Provided data —
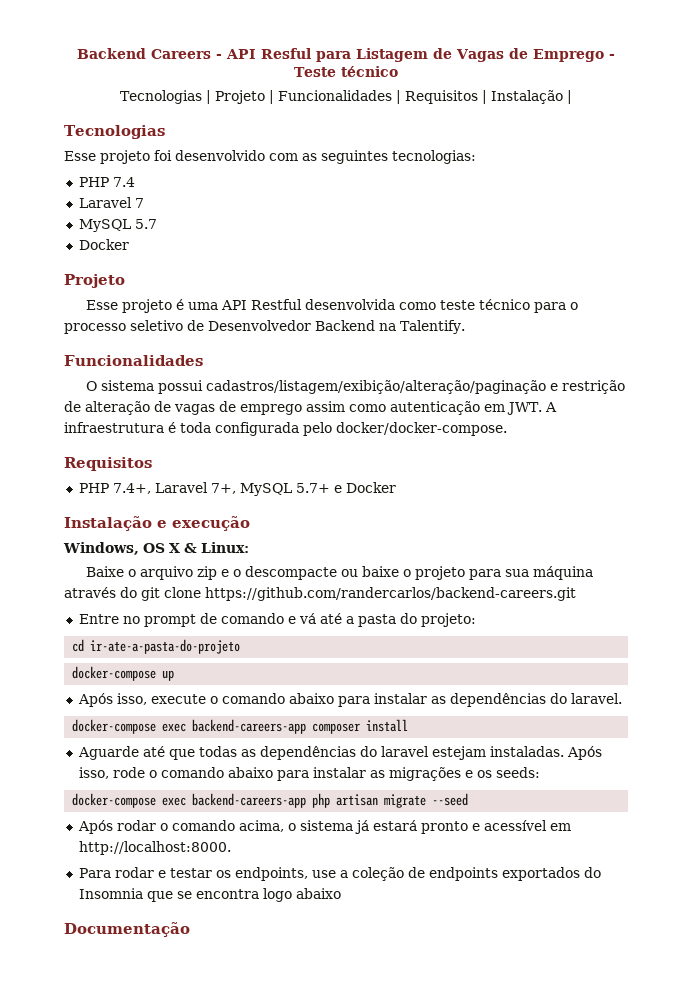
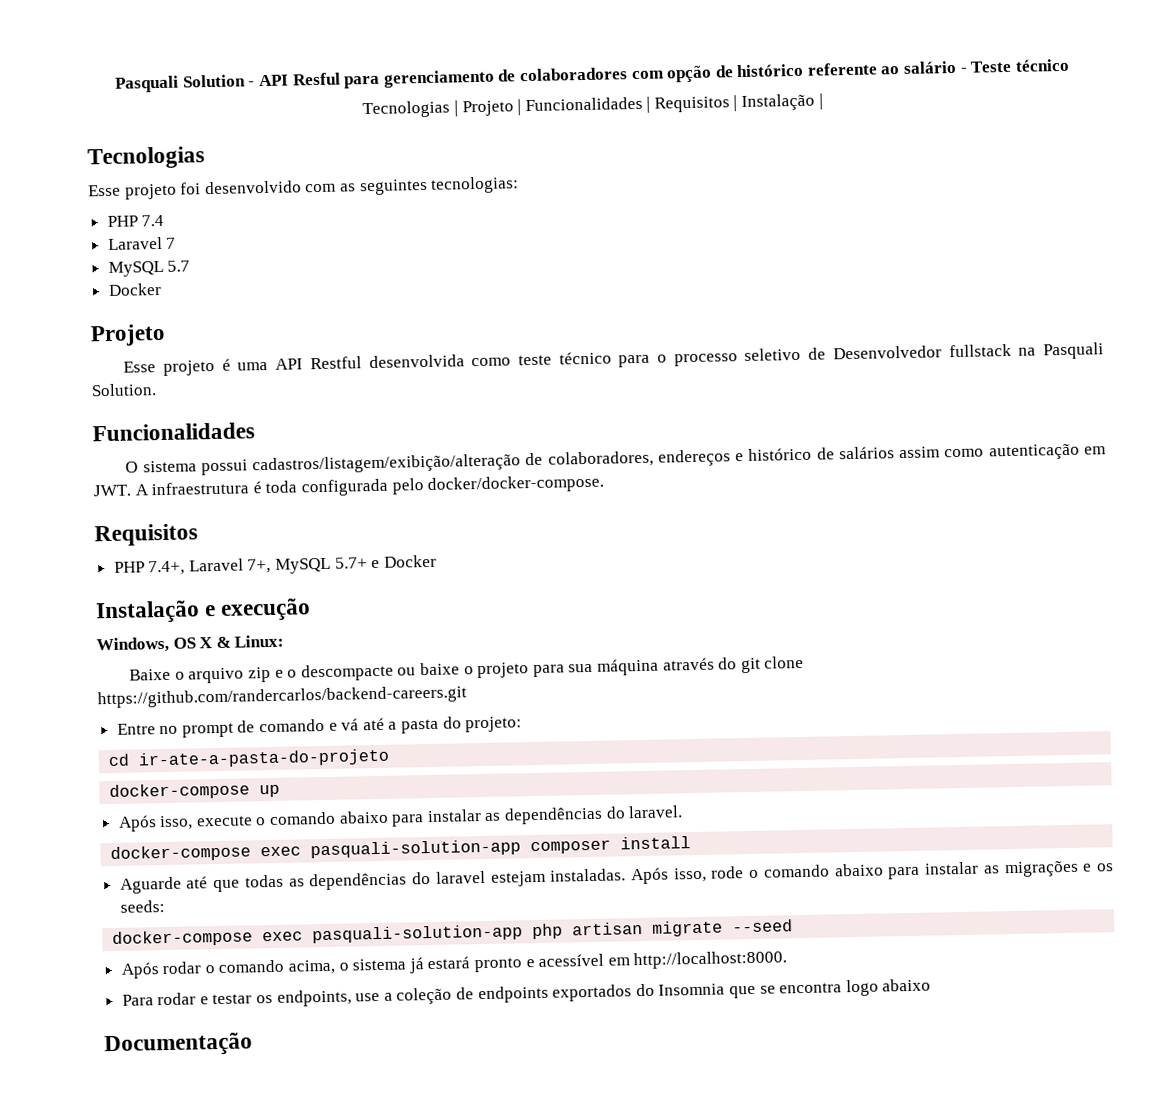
[77,48,212,59] Backend Careers -> [115,74,246,93] Pasquali Solution
[356,48,604,62] Listagem de Vagas de Emprego -> [382,60,958,88] gerenciamento de colaboradores com opção de histórico referente ao salário
[315,320,465,334] Backend na Talentify. -> [948,342,1104,360] [91,383,157,397] fullstack na Pasquali Solution.
[206,380,626,394] [64,401,302,415] cadastros/listagem/exibição/alteração/paginação e restrição de alteração de vagas de emprego -> [252,446,895,475] cadastros/listagem/exibição/alteração de colaboradores, endereços e histórico de salários
[192,719,307,734] backend-careers-app -> [310,839,522,859] pasquali-solution-app
[192,793,307,808] backend-careers-app -> [312,924,524,944] pasquali-solution-app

Aim of the exercise — Using only the listing above, restate exactly the lines from the line containing "[315,320,465,334] Backend na" through the line containing "histórico de salários", both included.

Reply to the exercise —
[315,320,465,334] Backend na Talentify. -> [948,342,1104,360] [91,383,157,397] fullstack na Pasquali Solution.
[206,380,626,394] [64,401,302,415] cadastros/listagem/exibição/alteração/paginação e restrição de alteração de vagas de emprego -> [252,446,895,475] cadastros/listagem/exibição/alteração de colaboradores, endereços e histórico de salários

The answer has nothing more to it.